ECS + NLB Linear / Canary Deployments — The 10-Minute Delay That Shapes Your Step Design
Table of Contents
Introduction
On February 4, 2026, AWS announced native support for Linear and Canary deployment strategies for ECS services using Network Load Balancers. Incremental traffic shifting, previously available only with ALB, now works for TCP/UDP workloads such as gaming backends, financial transaction systems, and real-time messaging services.
However, when using NLB, ECS adds a 10-minute delay to the TEST_TRAFFIC_SHIFT and PRODUCTION_TRAFFIC_SHIFT lifecycle stages. This accounts for potential mismatches between configured traffic weights and actual routing in the NLB data plane. Since this delay accumulates with each step, step design significantly impacts total deployment time.
This article shares the results of building and running NLB + Linear / Canary deployments, measuring the duration of each lifecycle stage. See the official documentation for Amazon ECS linear deployments and Amazon ECS canary deployments.
Prerequisites:
- AWS CLI configured (
ecs:*,elasticloadbalancing:*,ec2:*,iam:*permissions) - Test region: ap-northeast-1 (Tokyo)
If you only want the results, skip to Comparison: Linear vs Canary on NLB.
Environment Setup
Infrastructure setup steps (VPC / NLB / ECS cluster / service)
VPC, Subnets, and Networking
# VPC
VPC_ID=$(aws ec2 create-vpc --cidr-block 10.0.0.0/16 \
--tag-specifications 'ResourceType=vpc,Tags=[{Key=Name,Value=ecs-nlb-deploy-test}]' \
--query 'Vpc.VpcId' --output text --region ap-northeast-1)
# Subnets (2 AZs)
SUBNET_A=$(aws ec2 create-subnet --vpc-id $VPC_ID \
--cidr-block 10.0.1.0/24 --availability-zone ap-northeast-1a \
--query 'Subnet.SubnetId' --output text --region ap-northeast-1)
SUBNET_C=$(aws ec2 create-subnet --vpc-id $VPC_ID \
--cidr-block 10.0.2.0/24 --availability-zone ap-northeast-1c \
--query 'Subnet.SubnetId' --output text --region ap-northeast-1)
# Internet gateway
IGW_ID=$(aws ec2 create-internet-gateway \
--query 'InternetGateway.InternetGatewayId' --output text --region ap-northeast-1)

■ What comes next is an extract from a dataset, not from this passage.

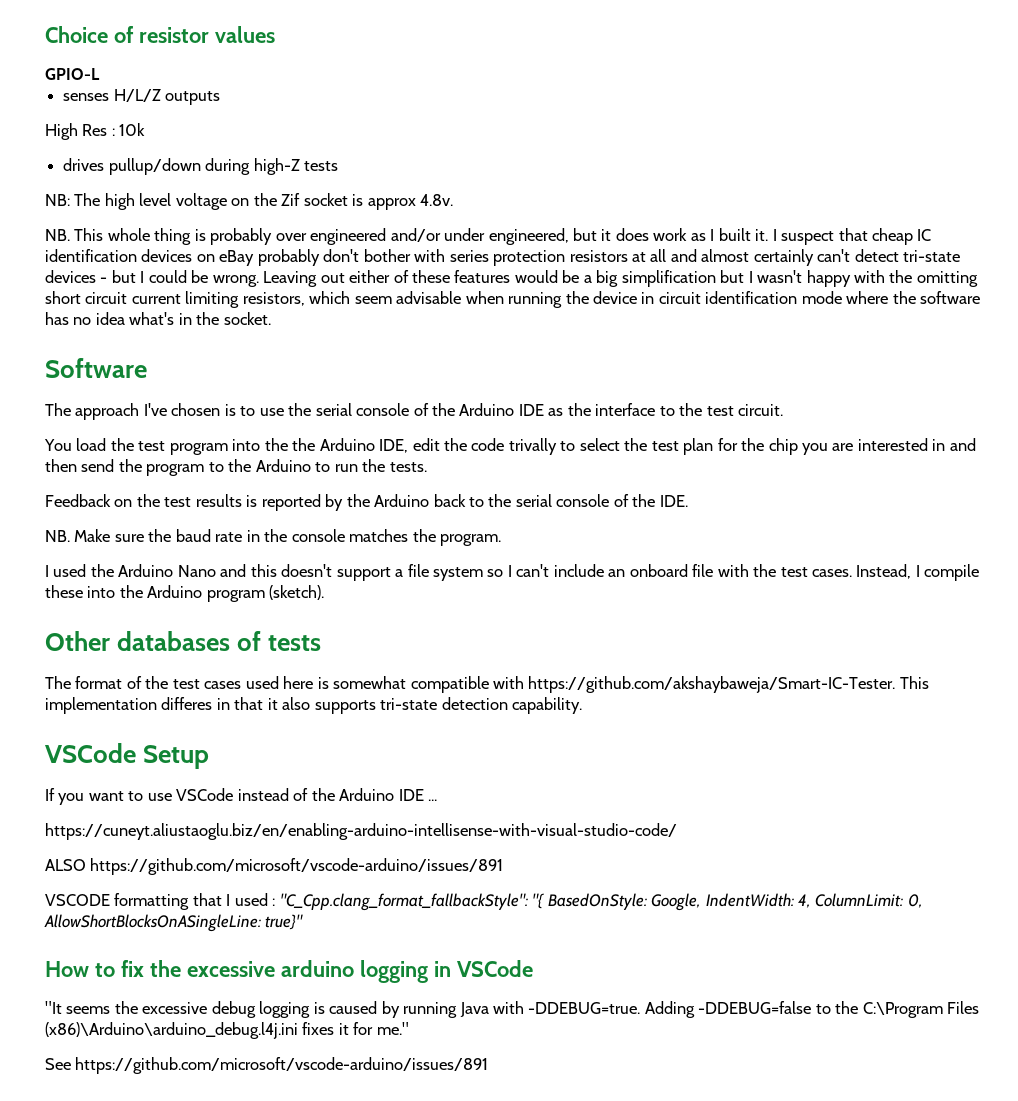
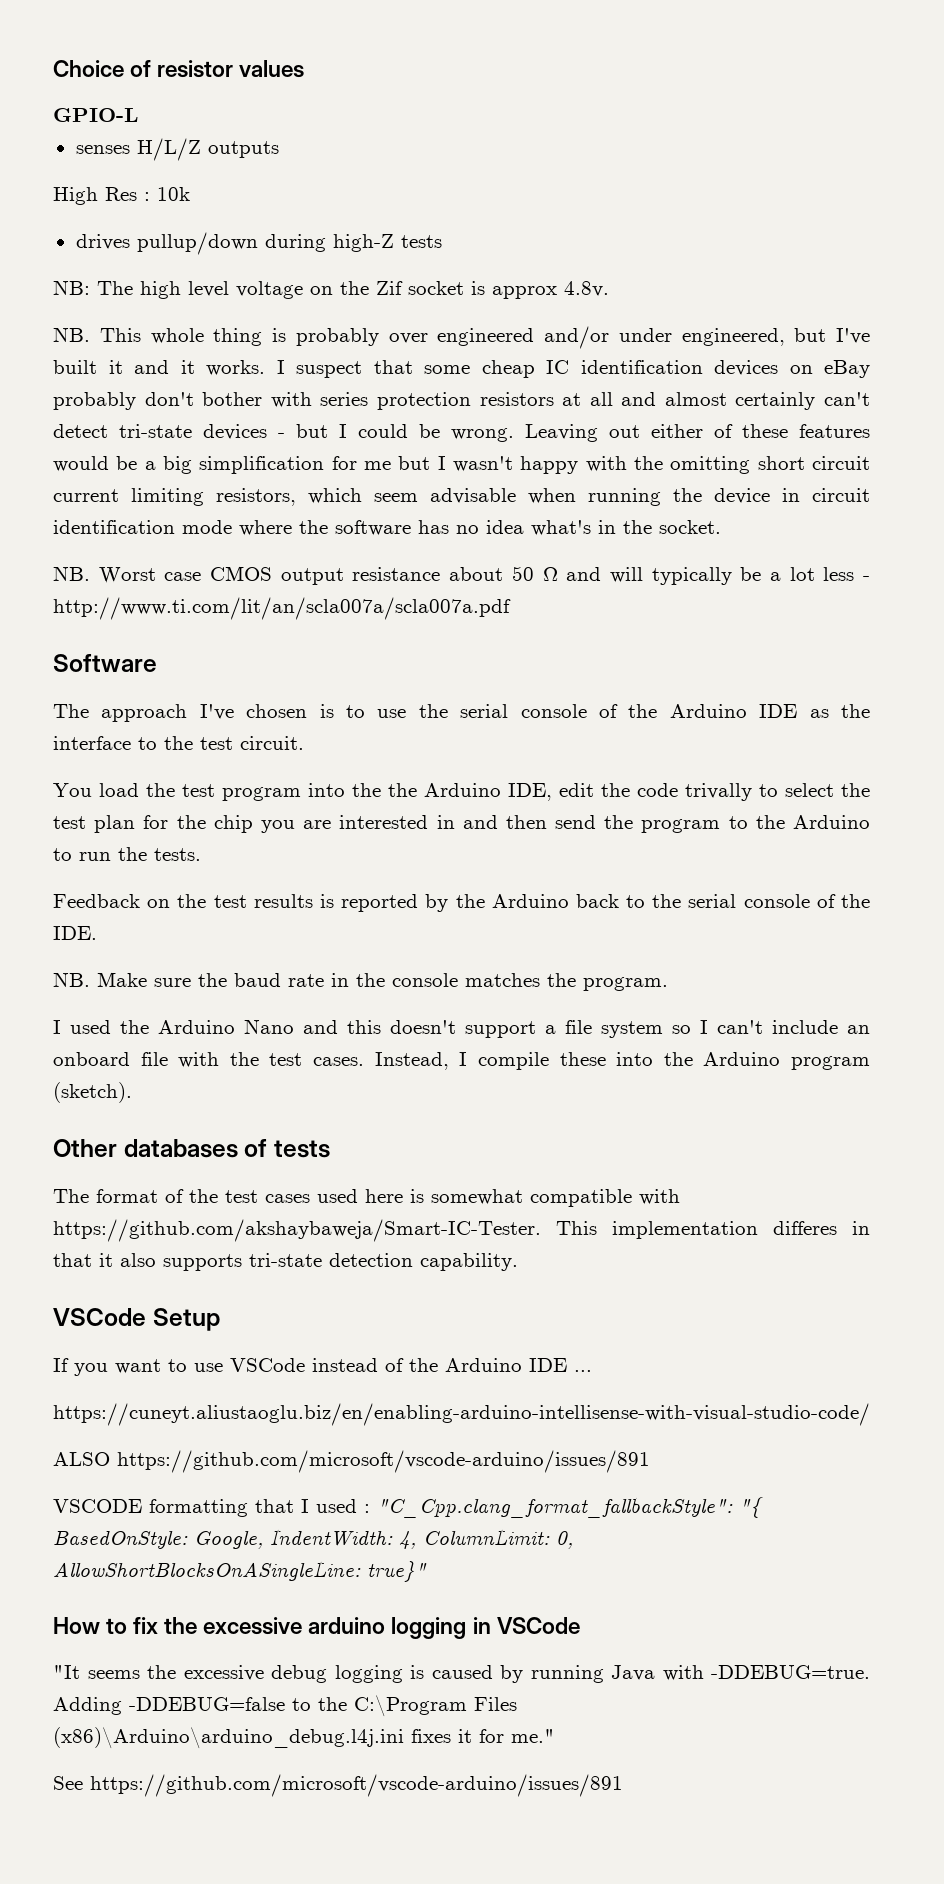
[601,228,769,241] it does work as I built it. -> [836,328,870,344] [53,360,265,376] I've built it and it works.
(868, 234) none -> [424,365,470,374] some
(716, 278) none -> [331,456,391,470] for me
(271, 318) none -> [53,566,870,585] [53,597,511,620] // NB. Worst case CMOS output resistance about 50 Ω and will typically be a lot less - http://www.ti.com/lit/an/scla007a/scla007a.pdf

aws ec2 attach-internet-gateway --internet-gateway-id $IGW_ID --vpc-id $VPC_ID --region ap-northeast-1
# Route table
RTB_ID=$(aws ec2 describe-route-tables --filters "Name=vpc-id,Values=$VPC_ID" "Name=association.main,Values=true" \
--query 'RouteTables[0].RouteTableId' --output text --region ap-northeast-1)
aws ec2 create-route --route-table-id $RTB_ID --destination-cidr-block 0.0.0.0/0 --gateway-id $IGW_ID --region ap-northeast-1
# Auto-assign public IP
aws ec2 modify-subnet-attribute --subnet-id $SUBNET_A --map-public-ip-on-launch --region ap-northeast-1
aws ec2 modify-subnet-attribute --subnet-id $SUBNET_C --map-public-ip-on-launch --region ap-northeast-1
# Security group
SG_ID=$(aws ec2 create-security-group --group-name ecs-nlb-test-sg \
--description "ECS NLB deploy test" --vpc-id $VPC_ID \
--query 'GroupId' --output text --region ap-northeast-1)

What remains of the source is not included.